The best teams use these six tactics…

The best teams use these six tactics to separate substantive issues from personalities and resolve conflicts.

  • Focus on the facts – Arm yourselves with a wealth of data about your business and your competitors. This encourages you to debate critical issues, not argue out of ignorance.
    • Example – Star Fisheries’s top team “measured everything”: bookings, backlogs, margins, engineering milestones, cash, scrap, and work-in-process. They also tracked competitors’ moves, including product introductions, price changes, and ad campaigns.
  • Multiply the alternatives – In weighing decisions, consider four or five options at once — even some you don’t support. This diffuses conflict, preventing teams from polarizing around just two possibilities.
    • Example – To improve Triumph Computer’s lackluster performance, managers gathered facts and then brainstormed a range of alternatives, including radically redirecting strategy with entry into a new market, and even selling the company. The team combined elements of several options to arrive at a creative, robust solution.
  • Create common goals. Unite a team with common goals. This rallies everyone to work on decisions as collaborations, making it in everyone’s interest to achieve the best solution
    • Example – Start Electronic’s rallying cry was the goal of creating “the computer firm of the decade”. Premier Technologies’ was to “build the best damn machine on the market.”
  • Use humor. Humor – even if it seems contrived at times — relieves tension and promotes a collaborative spirit within a team. Practical jokes, Halloween and April Fool’s Day celebrations, and “desert pig-outs” relax everyone – increasing tactfulness, effective listening, and creativity.
  • Balance the power structure. The CEO is more powerful than other executives, but the others wield substantial power as well — especially in their own areas of responsibility. This lets the whole team participate in strategic decisions, establishing fairness and equity.
  • Seek consensus with qualification. If the team can’t reach a consensus, the most relevant senior manager makes the decision, guided by input from the others. Like balancing the power structure, this tactic also builds fairness and equity.

Write Notes of Appreciation to Your Team

Expressing gratitude to your employees can feel awkward or uncomfortable.

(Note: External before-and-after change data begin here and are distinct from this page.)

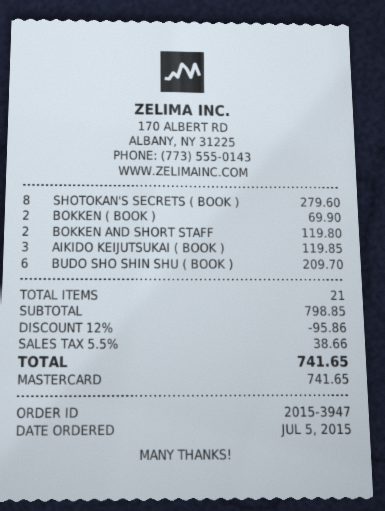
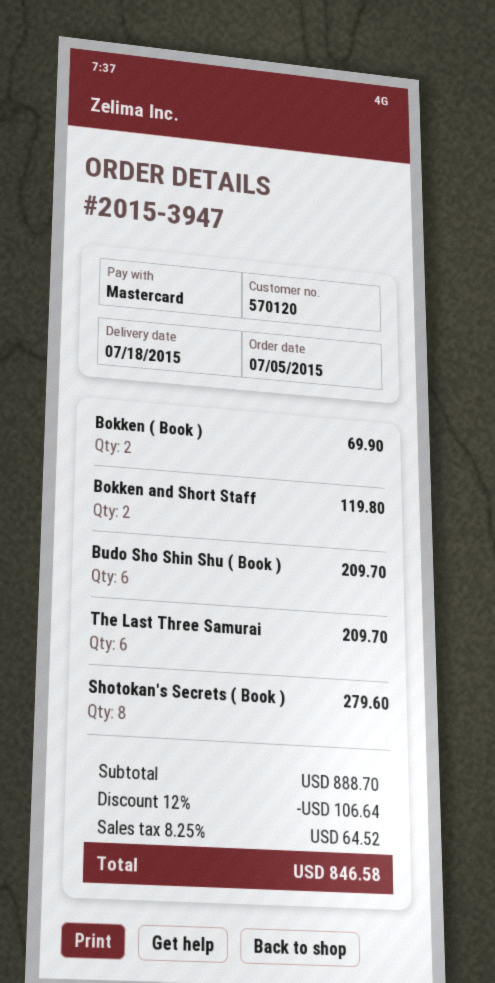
AIKIDO KEIJUTSUKAI ( BOOK ): 3 for 119.85 -> none
The Last Three Samurai: none -> 6 for 209.70
subtotal: 798.85 -> 888.70
discount: 12% = 95.86 -> 12% = 106.64
tax: 5.5% = 38.66 -> 8.25% = 64.52
total: 741.65 -> 846.58

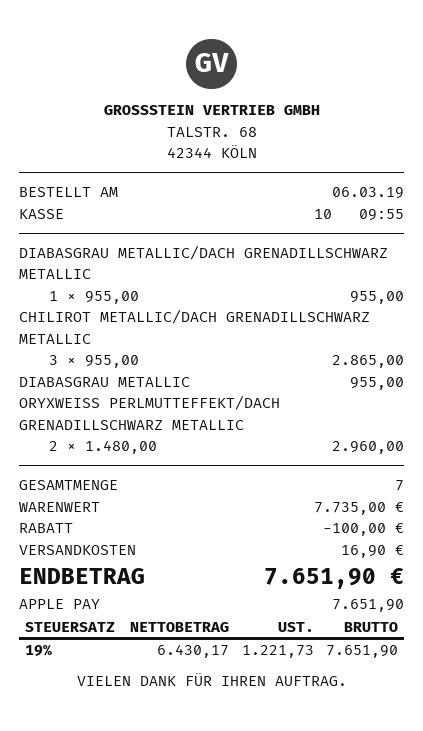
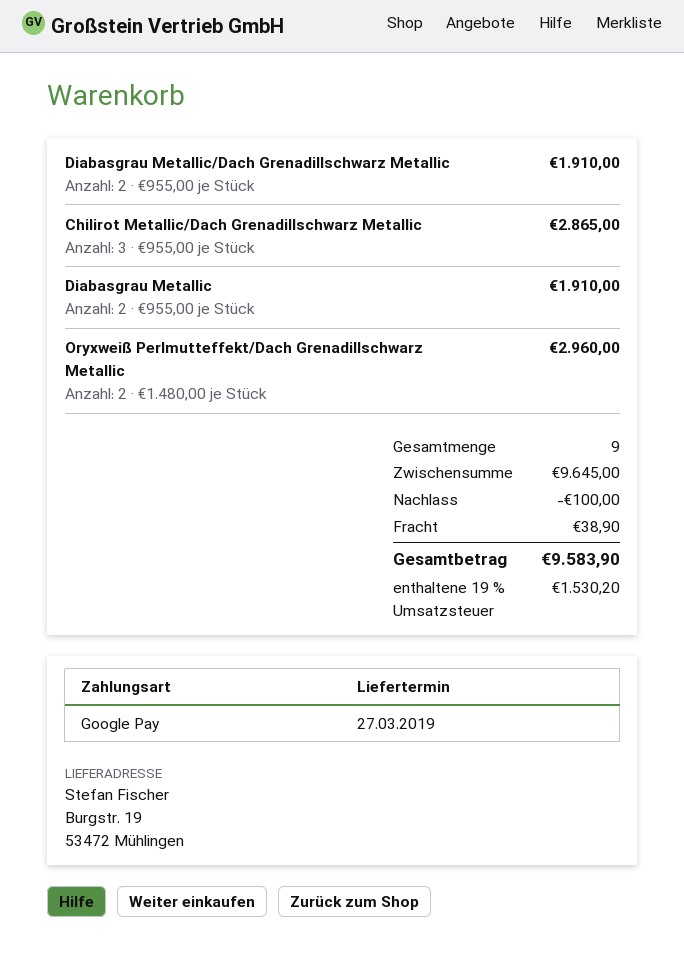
payment method: Apple Pay -> Google Pay
DIABASGRAU METALLIC/DACH GRENADILLSCHWARZ METALLIC: 1 x 955.00 = 955.00 -> 2 x 955.00 = 1910.00
DIABASGRAU METALLIC: 1 x 955.00 = 955.00 -> 2 x 955.00 = 1910.00
total quantity: 7 -> 9
subtotal: 7735.00 -> 9645.00
shipping: 16.90 -> 38.90
tax: 19% = 1221.73 -> 19% = 1530.20
total: 7651.90 -> 9583.90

But celebrating your team members, especially around important holidays, can be a powerful, generous, and motivating gesture. Try writing a card or email that goes beyond a simple thank-you note.

To write an impactful note of appreciation, focus on your employees’ strengths.

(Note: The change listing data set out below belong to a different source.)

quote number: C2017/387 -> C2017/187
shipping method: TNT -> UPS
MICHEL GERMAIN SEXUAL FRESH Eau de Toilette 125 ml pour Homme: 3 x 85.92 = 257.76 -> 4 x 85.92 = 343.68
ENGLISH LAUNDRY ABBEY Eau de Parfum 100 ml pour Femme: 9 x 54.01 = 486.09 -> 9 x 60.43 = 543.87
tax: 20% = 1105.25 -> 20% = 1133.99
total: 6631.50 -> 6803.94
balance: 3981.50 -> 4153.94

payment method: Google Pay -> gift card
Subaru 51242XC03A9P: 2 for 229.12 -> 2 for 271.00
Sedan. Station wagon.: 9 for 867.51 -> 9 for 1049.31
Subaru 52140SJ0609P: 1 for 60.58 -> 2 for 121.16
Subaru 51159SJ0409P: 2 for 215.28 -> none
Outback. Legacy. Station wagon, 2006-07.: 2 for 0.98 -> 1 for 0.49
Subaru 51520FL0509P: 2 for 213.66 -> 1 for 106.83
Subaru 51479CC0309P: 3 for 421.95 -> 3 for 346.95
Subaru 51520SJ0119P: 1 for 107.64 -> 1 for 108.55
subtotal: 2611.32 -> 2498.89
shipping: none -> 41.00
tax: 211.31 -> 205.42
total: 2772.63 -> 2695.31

Start by highlighting a specific characteristic that you admire about them. Then, explain why you value that attribute, and provide a real-world example of how it positively impacted the team. For example, you might write: “I value your ability to creatively solve problems, turning challenges into opportunities for growth. This ability routinely helps our team unlock innovative ideas.

For example, you found an opportunity to create an entirely new product when our subscription numbers were down.” Notes like these will help your team members see their own abilities through your eyes. They also focus your employees’ attention on what’s going well and signal to them that they really matter.

Delegating to your Team…

Giving employees autonomy to make decisions and solve problems is critical for your team’s innovation, performance, and motivation. But for many managers, trusting your team’s ability to self-manage is easier said than done. 

Here’s how you can mentally prepare to delegate. 

Reflect on what’s holding you back from empowering people to make decisions in the past. Is a specific failure haunting you? Are you a controlling person by nature? What were your feelings when you delegated in the past, and what can you learn from them? 

Next, plan for a gradual transition of responsibilities. Start by giving low-risk decisions to capable people. This approach will help you build up confidence in yourself as a delegator—and in your employees as decision-makers—before you distribute responsibility more widely. Think of this as an opportunity to grow. 

As you develop as a leader, it’s natural to shift your focus from small, in-the-weeds decisions to bigger-picture ones that inform strategy, innovation, and growth. Embrace these newer, higher-stakes responsibilities. 

Finally, remind yourself that increased autonomy is good for your team’s morale. The best leaders give their people opportunities to develop and harness their own insights.